4. (1) Except in the performance of his duties under this Ordinance, every person who has been appointed under or who is or has been employed in carrying out or in assisting any persons to carry out the provisions of this Ordinance shall preserve and aid in preserving secrecy with regard to all matters relating to the affairs of any person that may come to his knowledge in the performance of his duties under this Ordinance, and shall not communicate any such matter to any person other than the person to whom such matter relates or his executor or the authorized representative of such person or such executor, nor suffer or permit any person to have access to any records in the possession, custody or control of the Commissioner. (Amended, 9 of 1958, s.3)

5. This case should be governed by section 982 rather than section 7456(b).

Section 982(a), which states the general rule, provides:(a) GENERAL RULE.—If the taxpayer fails to substantially comply with any formal document request arising out of the examination of the tax treatment of any item (hereinafter in this section referred to as the ‘examined item ‘) before the 90th day after the date of the mailing of such request on motion by the Secretary, any court having jurisdiction of a civil proceeding in which the tax treatment of the examined item is an issue shall prohibit the introduction by the taxpayer of any foreign-based documentation covered by such request.
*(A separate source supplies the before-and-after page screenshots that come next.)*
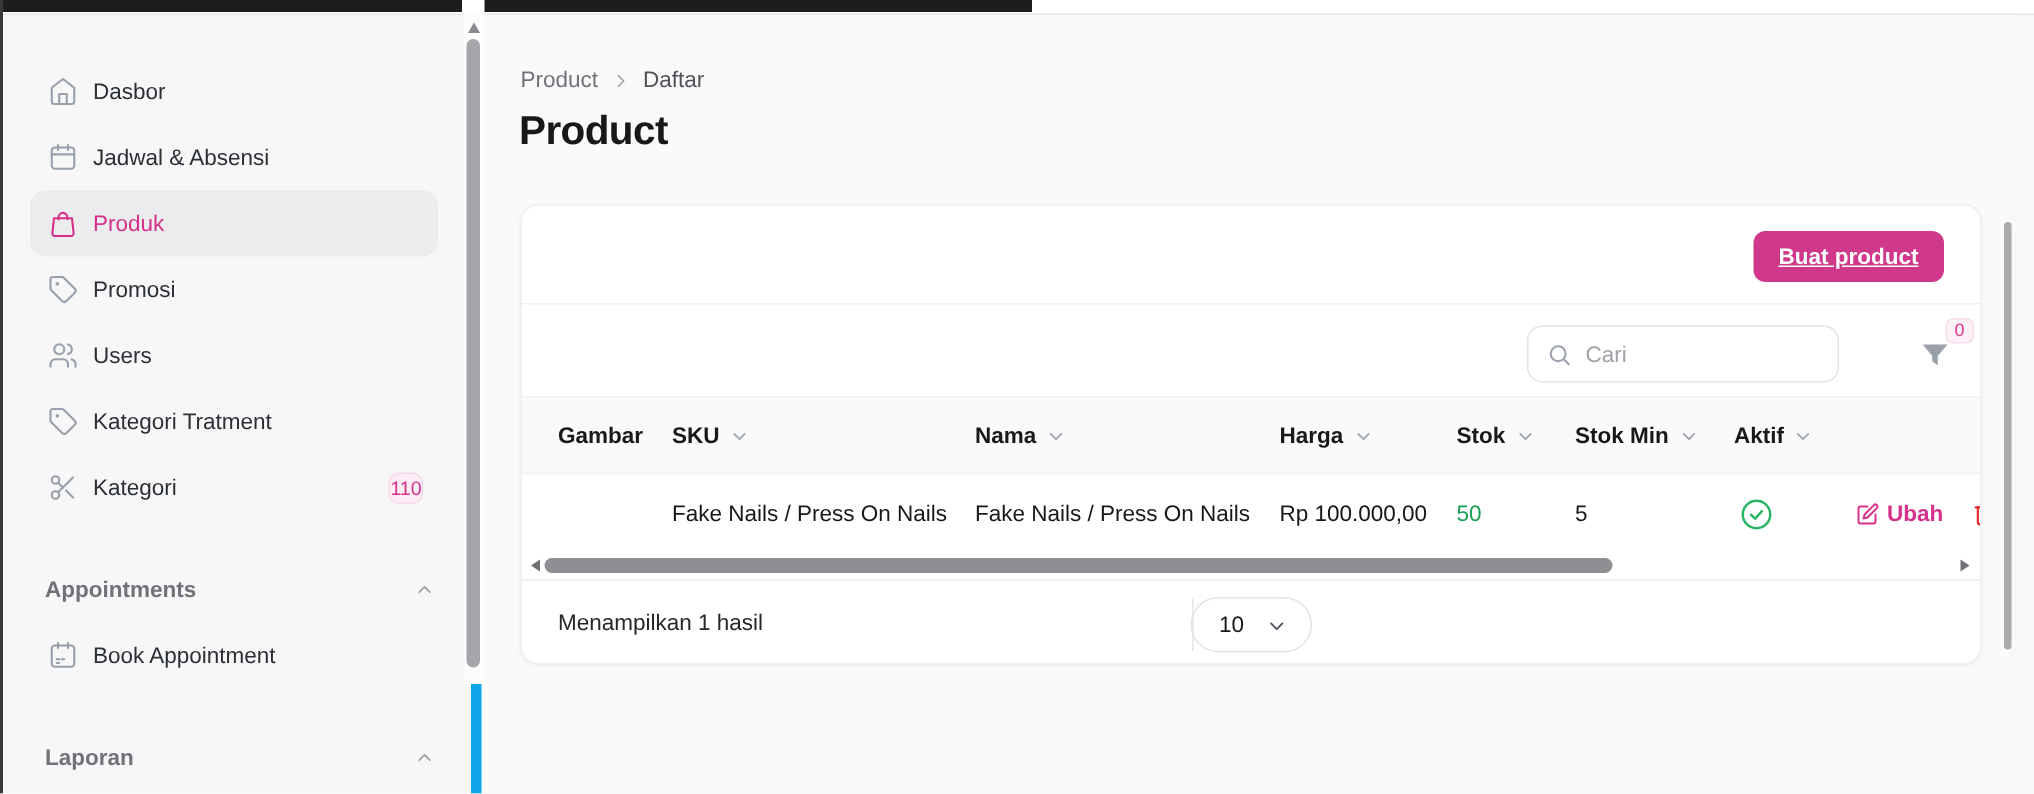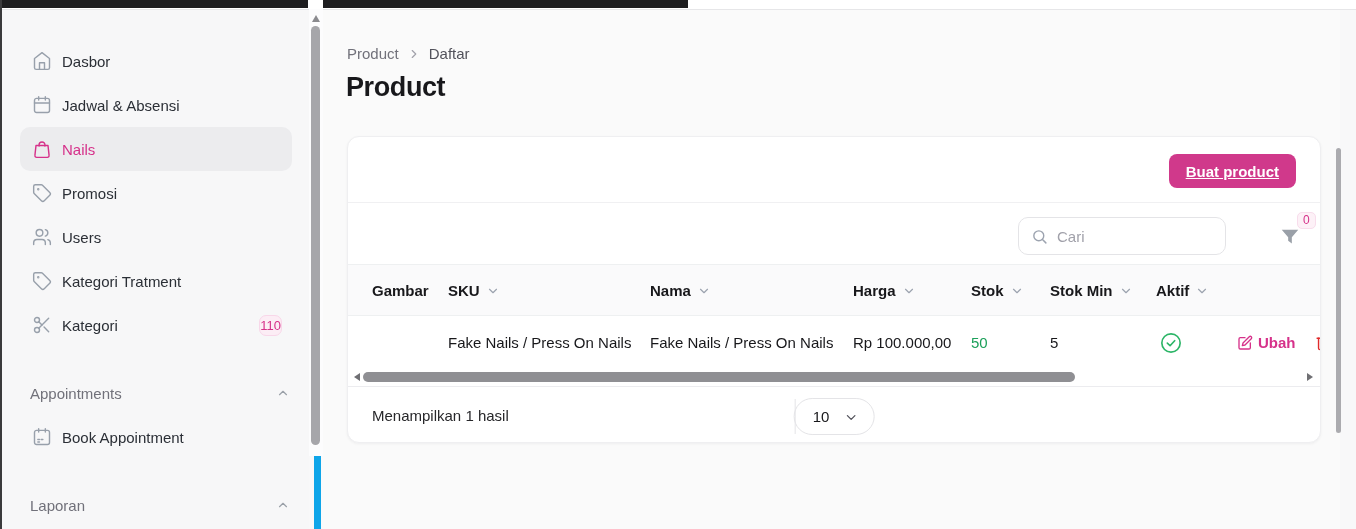--- a/index.html
+++ b/index.html
@@ -21,21 +21,21 @@
   .sidebar { position:absolute; left:2px; top:10px; width:307px; height:519px; background:#f7f7f8; }
   .side-nav { padding-top:29px; }
   .side-item { display:flex; align-items:center; height:44px; margin:0 17px 0 18px;
     padding-left:12px; border-radius:10px; color:#2b2f36; font-weight:500; cursor:pointer; }
   .side-item .ic { width:20px; height:20px; margin-right:10px; color:#98a0ab; flex:none; }
   .side-item.active { background:#ececee; color:#d6318a; }
   .side-item.active .ic { color:#d6318a; }
   .side-badge { margin-left:auto; margin-right:10px; background:#fcedf5; border:1px solid #f8d7e9;
     color:#d6318a; font-size:13px; font-weight:500; padding:1px 0; border-radius:7px; line-height:17px; }
   .side-section { display:flex; align-items:center; justify-content:space-between;
-    height:44px; margin:24px 17px 0 28px; color:#71717a; font-weight:400; cursor:pointer; }
+    height:44px; margin:24px 17px 0 28px; color:#71717a; font-weight:700; cursor:pointer; }
   .side-section .chev { width:14px; height:14px; color:#9aa0a8; margin-right:2px; }
 
   
   .side-scroll { position:absolute; left:309px; top:9px; width:14px; height:447px; background:#fcfcfd; z-index:6; }
   .tri-up { position:absolute; left:3px; top:6px; width:0; height:0;
     border-left:4px solid transparent; border-right:4px solid transparent; border-bottom:7px solid #8a8a8e; }
   .side-thumb { position:absolute; left:2px; top:17px; width:9px; height:419px; background:#a6a6aa; border-radius:5px; }
 
   
   .main { position:absolute; left:314px; top:10px; width:1026px; height:519px;
@@ -140,21 +140,21 @@
       <span>Jadwal &amp; Absensi</span>
     </div>
 
     <div class="side-item active">
       <span class="ic">
         <svg viewBox="0 0 24 24" fill="none" stroke="currentColor" stroke-width="1.7" stroke-linecap="round" stroke-linejoin="round">
             <path d="M8.5 8.5V7a3.5 3.5 0 1 1 7 0v1.5"></path>
             <path d="M4.8 7.8h14.4l1.3 11.9a2 2 0 0 1-2 2.3H5.5a2 2 0 0 1-2-2.3z"></path>
           </svg>
       </span>
-      <span>Nails</span>
+      <span>Produk</span>
     </div>
 
     <div class="side-item">
       <span class="ic">
         <svg viewBox="0 0 24 24" fill="none" stroke="currentColor" stroke-width="1.7" stroke-linecap="round" stroke-linejoin="round">
             <path d="M12.586 2.586A2 2 0 0 0 11.172 2H4a2 2 0 0 0-2 2v7.172a2 2 0 0 0 .586 1.414l8.704 8.704a2.426 2.426 0 0 0 3.42 0l6.58-6.58a2.426 2.426 0 0 0 0-3.42z"></path>
             <circle cx="7.5" cy="7.5" r="0.6"></circle>
           </svg>
       </span>
       <span>Promosi</span>

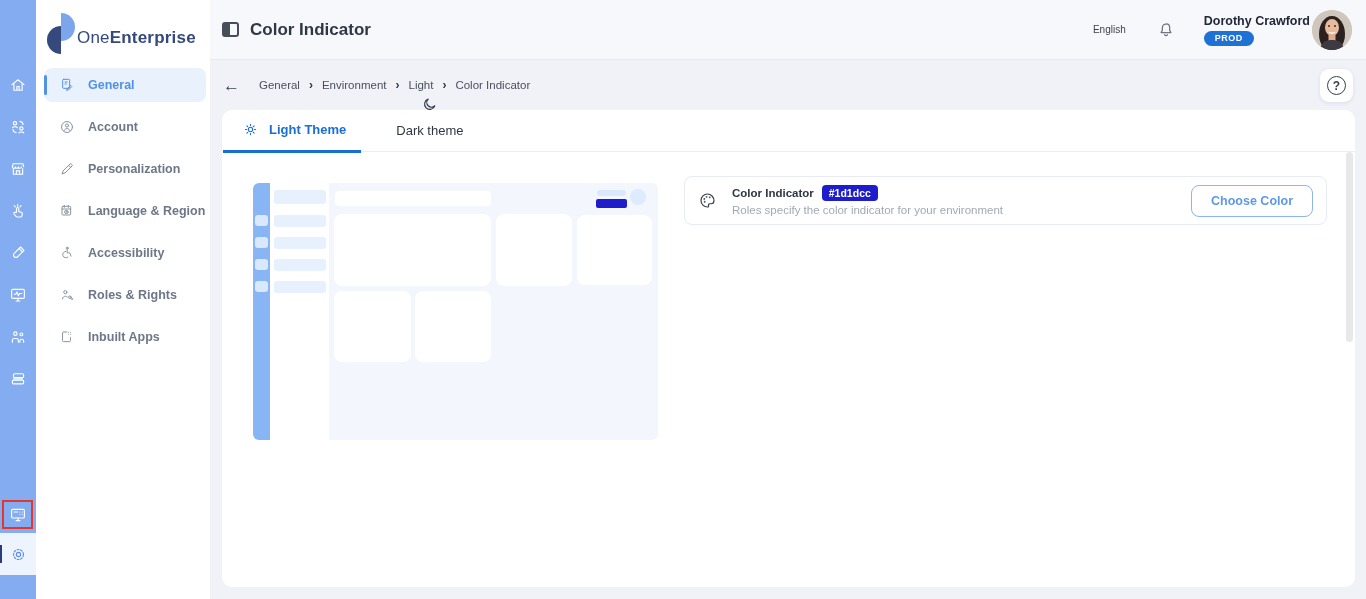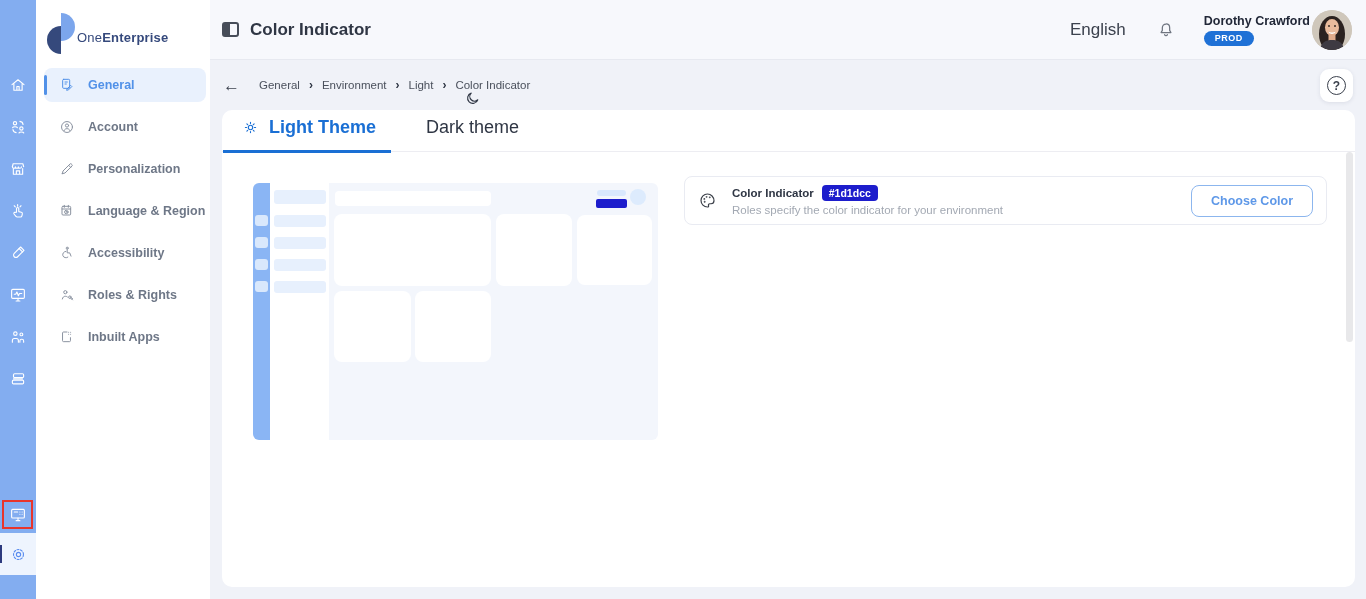--- a/index.html
+++ b/index.html
@@ -17,57 +17,57 @@
   .rail-settings { position:absolute; left:0; top:533px; width:36px; height:42px; background:#eef4fe; display:flex; align-items:center; justify-content:center; }
   .rail-settings::before { content:""; position:absolute; left:0; top:12px; width:2px; height:18px; background:#2d3a7e; }
   .rail-settings svg { width:17px; height:17px; color:#5b8def; }
 
   
   .sidebar { position:absolute; left:36px; top:0; width:174px; height:599px; background:#fff; z-index:4; }
   .logo { display:flex; align-items:center; padding:9px 0 0 11px; height:58px; }
   .logo-mark { position:relative; width:29px; height:42px; flex:none; }
   .logo-half-dark { position:absolute; left:0; top:13px; width:14px; height:28px; background:#35497c; border-radius:14px 0 0 14px; }
   .logo-half-light { position:absolute; left:14px; top:0; width:14px; height:28px; background:#7ca6ec; border-radius:0 14px 14px 0; }
-  .logo-text { font-size:13px; color:#35497c; margin-left:1px; margin-top:8px; letter-spacing:.2px; white-space:nowrap; }
+  .logo-text { font-size:17px; color:#35497c; margin-left:1px; margin-top:8px; letter-spacing:.2px; white-space:nowrap; }
   .logo-text b { font-weight:700; }
   .menu { margin-top:10px; padding:0 4px 0 8px; }
   .menu-item { position:relative; height:34px; margin-bottom:8px; display:flex; align-items:center; gap:13px; padding-left:15px; border-radius:8px; color:#6e7787; font-size:12.5px; font-weight:600; cursor:pointer; }
   .menu-item svg { width:16px; height:16px; color:#8b93a1; flex:none; }
   .menu-item.active { background:#e9f1fd; color:#5191e8; }
   .menu-item.active svg { color:#5191e8; }
   .menu-item.active::before { content:""; position:absolute; left:0; top:7px; bottom:7px; width:3px; border-radius:3px; background:#5191e8; }
 
   
   .main { position:absolute; left:210px; top:0; right:0; height:599px; }
   .topbar { height:60px; background:#f7f8fc; border-bottom:1px solid #e7e9f0; display:flex; align-items:center; padding:0 14px 0 12px; }
   .toggle-icon { position:relative; width:17px; height:15px; border:2px solid #474d59; border-radius:3px; flex:none; }
   .toggle-icon i { position:absolute; left:0; top:0; bottom:0; width:6px; background:#474d59; display:block; }
   .page-title { font-size:17px; font-weight:700; color:#2f3644; margin-left:11px; }
   .top-spacer { flex:1; }
-  .lang { font-size:17px; color:#3c424e; margin-right:30px; cursor:pointer; background:none; border:none; font-family:inherit; }
+  .lang { font-size:10px; color:#3c424e; margin-right:30px; cursor:pointer; background:none; border:none; font-family:inherit; }
   .bell-btn { background:none; border:none; cursor:pointer; margin-right:28px; color:#6f7580; display:flex; }
   .bell-btn svg { width:20px; height:20px; }
   .user-block { display:flex; flex-direction:column; align-items:flex-start; gap:3px; margin-right:2px; cursor:pointer; }
   .user-name { font-size:12.5px; font-weight:700; color:#222838; }
   .env-badge { background:#1f71d6; color:#fff; font-size:9px; font-weight:700; letter-spacing:.5px; padding:2.5px 11px; border-radius:9px; }
   .avatar { width:40px; height:40px; border-radius:50%; overflow:hidden; flex:none; cursor:pointer; background:#cfc7bb; }
 
   
   .crumb-row { position:relative; height:50px; display:flex; align-items:center; padding-left:13px; }
   .back-btn { background:none; border:none; cursor:pointer; font-size:17px; color:#3c424e; margin-right:19px; line-height:1; }
   .crumbs { display:flex; align-items:center; gap:9px; font-size:11.5px; color:#4a505c; }
   .crumb { cursor:pointer; }
   .crumb-sep { color:#2f3644; font-weight:700; font-size:12px; }
   .help-btn { position:absolute; right:13px; top:9px; width:33px; height:33px; background:#fff; border:none; border-radius:9px; box-shadow:0 1px 4px rgba(40,50,80,.10); display:flex; align-items:center; justify-content:center; cursor:pointer; }
   .q-circle { width:19px; height:19px; border:1.6px solid #3b414d; border-radius:50%; font-size:12px; font-weight:700; color:#3b414d; display:flex; align-items:center; justify-content:center; }
 
   
   .content-card { position:absolute; left:12px; top:110px; right:11px; bottom:12px; background:#fff; border-radius:10px; }
   .tabs { display:flex; align-items:flex-end; height:42px; padding-left:18px; border-bottom:1px solid #ededf2; }
-  .tab { position:relative; display:flex; align-items:center; gap:10px; font-size:18px; padding:0 2px 13px; cursor:pointer; background:none; border:none; font-family:inherit; }
+  .tab { position:relative; display:flex; align-items:center; gap:10px; font-size:13px; padding:0 2px 13px; cursor:pointer; background:none; border:none; font-family:inherit; }
   .tab svg { width:17px; height:17px; }
   .tab.active { color:#1a6fd4; font-weight:600; }
   .tab.active::after { content:""; position:absolute; left:-17px; right:-13px; bottom:-2px; height:3px; background:#1a6fd4; }
   .tab.inactive { color:#2f3644; font-weight:500; margin-left:46px;flex-direction:column; }
 
   
   .preview { position:absolute; left:31px; top:73px; width:405px; height:257px; cursor:pointer; }
   .p-rail { position:absolute; left:0; top:0; width:17px; height:257px; background:#8ab5f4; border-radius:6px 0 0 6px; }
   .p-rail i { position:absolute; left:2px; width:13px; height:11px; background:#d9e8fc; border-radius:3px; display:block; }
   .p-side { position:absolute; left:17px; top:0; width:59px; height:257px; background:#fff; }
6. If petitioner were a U.S.-based company, the question of substantiation of the questioned deductions would have been resolved without litigation. Therefore, ‘it might be in the best interest of all concerned if this case could be limited to the two legal questions at issue, to wit: (1) Is Petitioner entitled to use the 'fungibility’ method of computing its interest expense deduction for 1976; and (2) Does Petitioner's Marine Midland stock constitute an investment or is it effectively connected with Petitioner's United States Business?‘

Section 7456(b) was new with the 1954 Code and has remained unchanged since the date of enactment. It provides:

(b) PRODUCTION OF RECORDS IN THE CASE OF FOREIGN CORPORATIONS, FOREIGN TRUSTS OR ESTATES AND NONRESIDENT ALIEN INDIVIDUALS.—The Tax Court or any division thereof, upon motion and notice by the Secretary, and upon good cause shown therefor, shall order any foreign corporation, foreign trust or estate, or nonresident alien individual, who has filed a petition with the Tax Court, to produce, or, upon satisfactory proof to the Tax Court or any of its divisions, that the petitioner is unable to produce, to make available to the Secretary, and, in either case, to permit the inspection, copying, or photographing of such books, records, documents, memoranda, correspondence and other papers, wherever situated, as the Tax Court or any division thereof, may deem relevant to the proceedings and which are in the possession, custody or control of the petitioner, or of any person directly or indirectly under his control or having control over him or subject to the same common control. If the petitioner fails or refuses to comply with any of the provisions of such order, after reasonable time for compliance has been afforded to him, the Tax Court or any division thereof, upon motion, shall make an order striking out pleadings or parts thereof, or dismissing the proceeding or any part thereof, or rendering a judgment by default against the petitioner. For the purpose of this subsection, the term ‘foreign trust or estate‘ includes an estate or trust, any fiduciary of which is a foreign corporation or nonresident alien individual; and the term ‘control‘ is not limited to legal control.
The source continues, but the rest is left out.